Frau Frerichs teilt mit, dass der Fahrplan für den Schülerverkehr zum 26.11.2018 angepasst werde. Der Schülerverkehr sei nochmal untersucht worden. Es seien mit Herrn Engelberts Gespräche geführt worden. In Abstimmung mit dem Schulverwaltungsamt hätten Termine mit den Schulleitungen stattgefunden, um mögliche Verbesserungen abzustimmen. Insbesondere ging es um die Pünktlichkeit und Anschlusssicherung. Beispielsweise werden die Fahrten von der Schule Wybelsum mittags und nachmittags direkt über Constantia laufen und nicht mehr über den Bahnhof.
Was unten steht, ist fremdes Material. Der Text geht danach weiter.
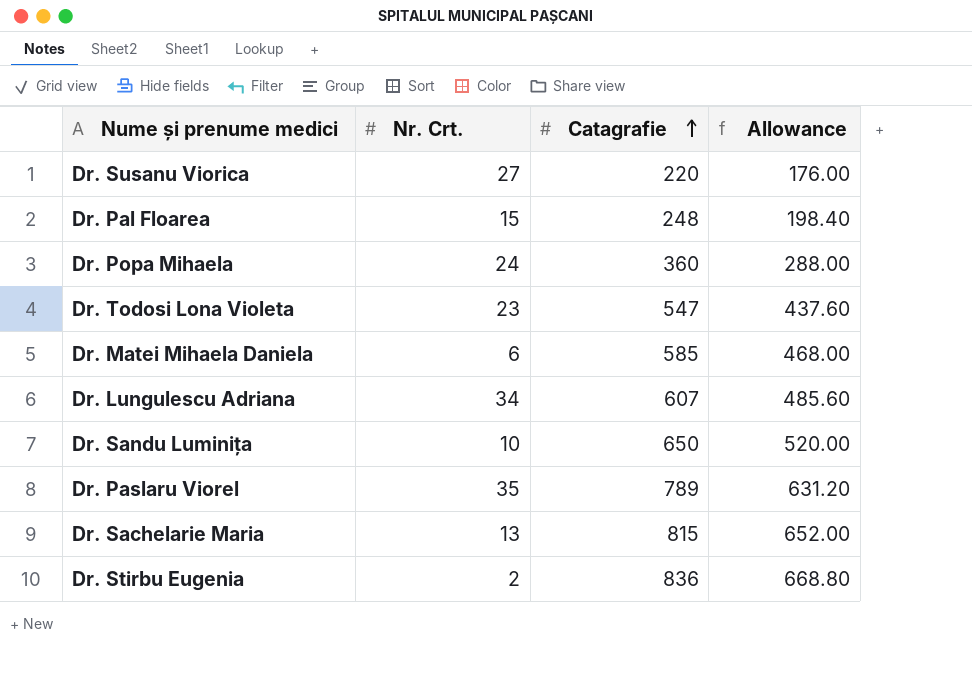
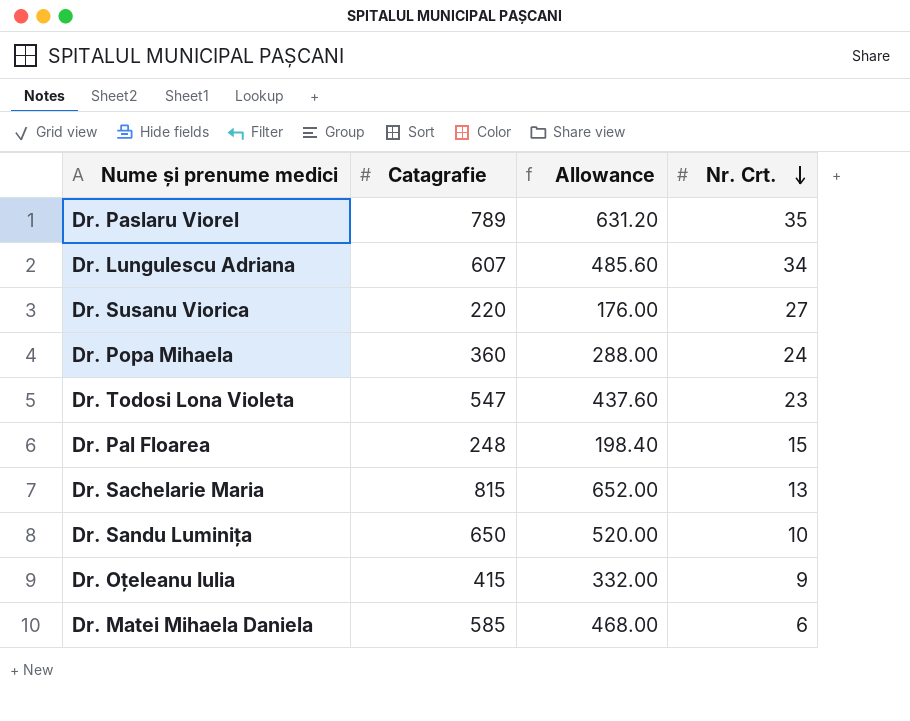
row order: Catagrafie ascending -> Nr. Crt. descending
column Nr. Crt. | position: 2 -> 4
row Dr. Stirbu Eugenia: 2 | 836 | 668.80 -> none
row Dr. Oțeleanu Iulia: none -> 415 | 332.00 | 9

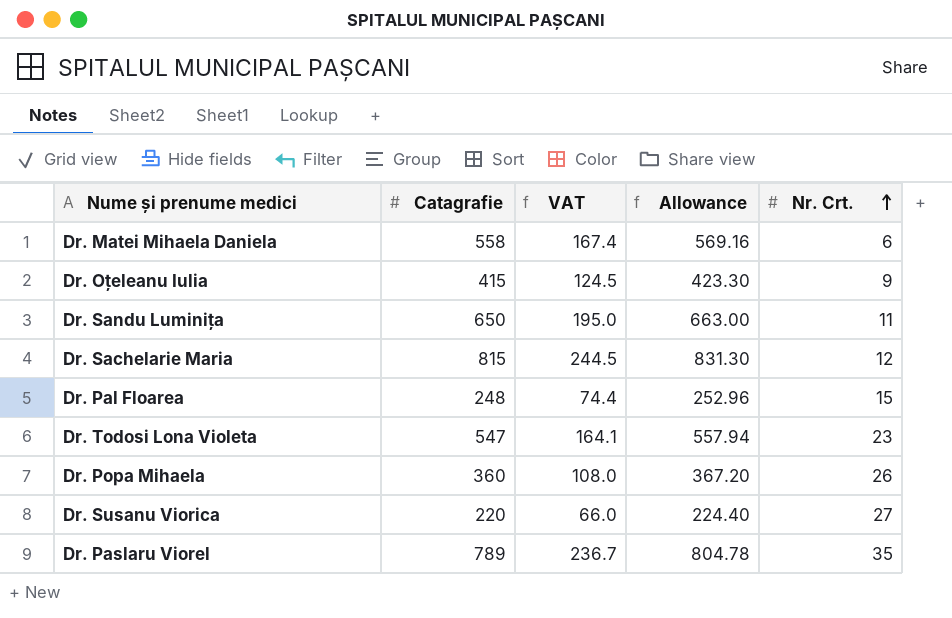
row order: Nr. Crt. descending -> Nr. Crt. ascending
column VAT | formula: none -> [Catagrafie] * 0.3
column Allowance | formula: [Catagrafie] * 0.8 -> [Catagrafie] * 1.02
row Dr. Lungulescu Adriana: 607 | 485.60 | 34 -> none
Dr. Matei Mihaela Daniela | Catagrafie: 585 -> 558
Dr. Sandu Luminița | Nr. Crt.: 10 -> 11
Dr. Sachelarie Maria | Nr. Crt.: 13 -> 12
Dr. Popa Mihaela | Nr. Crt.: 24 -> 26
Die wesentlichen Änderungen würden selbstverständlich nochmal öffentlich bekannt gegeben. Eine weitere große Verbesserung sei ein individueller Schülerfahrplan. Dieser sei in Zusammenarbeit mit Herrn Engelberts erarbeitet worden. Dieser Schülerfahrplan sei abgestimmt auf alle Schulen. Im September seien zwei Wochen Schülerscouts eingesetzt worden, die den Schülerverkehr beobachtet hätten.

 

Herr Passe fragt, ob es in Constantia ebenfalls eine Änderung geben werde. Für die Schülerinnen und Schüler gebe es nur eine Bussammelstelle.

 

Frau Frerichs bestätigt, dass diese Änderung ebenfalls eingearbeitet worden sei. Die Anregung sei aufgenommen und umgesetzt.

 

Herr Verlee ist der Ansicht, dass das Thema Buskonzept nochmal im Ausschuss für Stadtentwicklung und Umwelt vorgestellt werde. In einer Matrix sollten die Probleme und Abstellmaßnahmen aufgeführt werden.

 

Frau Frerichs entgegnet, dass es dabei um den gesamten Fahrplan ginge. Es war zunächst wichtig, den Schülerverkehr schnellstmöglich zu untersuchen. Die Schülerzahlen seien ebenso nochmal mit den Schulen abgestimmt worden. Die Änderungen können zum 26.11.2018 umgesetzt werden.

 

Frau Kruse bedankt sich für die Informationen.

 

Herr Bornemann unterstreicht, dass möglichst für jedes Problem eine Lösung erarbeitet werde. Dies sei nicht in allen Fällen möglich. Im Rahmen der Möglichkeiten werde die Stadtverkehr Emden das neue System bestmöglich verbessern.

 

Frau Kruse schließt den öffentlichen Teil der Sitzung.